● What the task asks:
All lines holding the word "none" should be located in the records and copied.

****

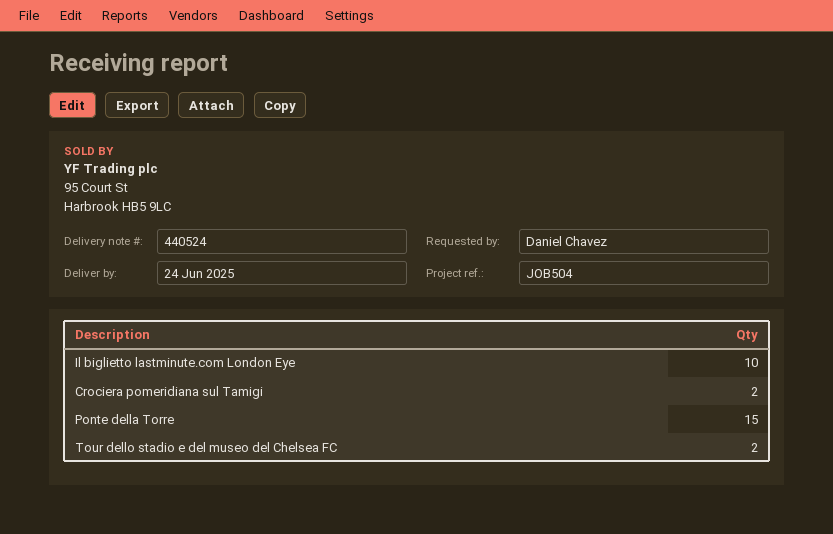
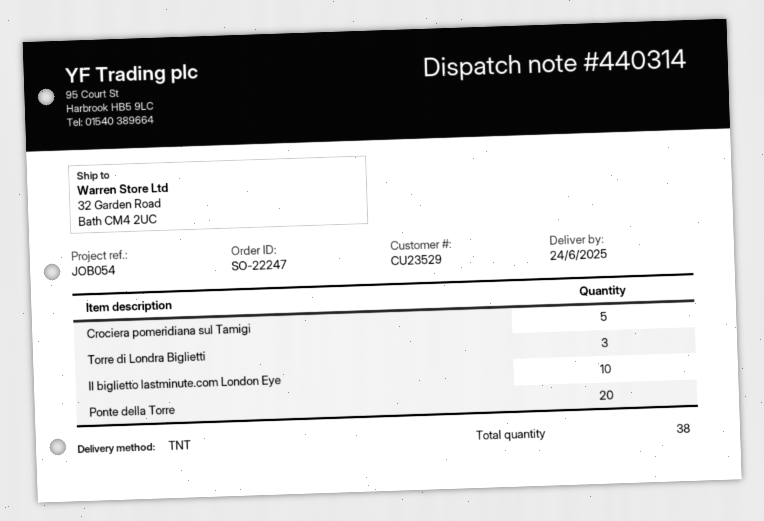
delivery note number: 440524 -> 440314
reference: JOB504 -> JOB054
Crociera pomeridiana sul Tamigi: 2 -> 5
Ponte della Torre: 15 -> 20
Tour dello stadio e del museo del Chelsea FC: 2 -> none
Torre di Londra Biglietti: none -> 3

****

● The completed task:
Tour dello stadio e del museo del Chelsea FC: 2 -> none
Torre di Londra Biglietti: none -> 3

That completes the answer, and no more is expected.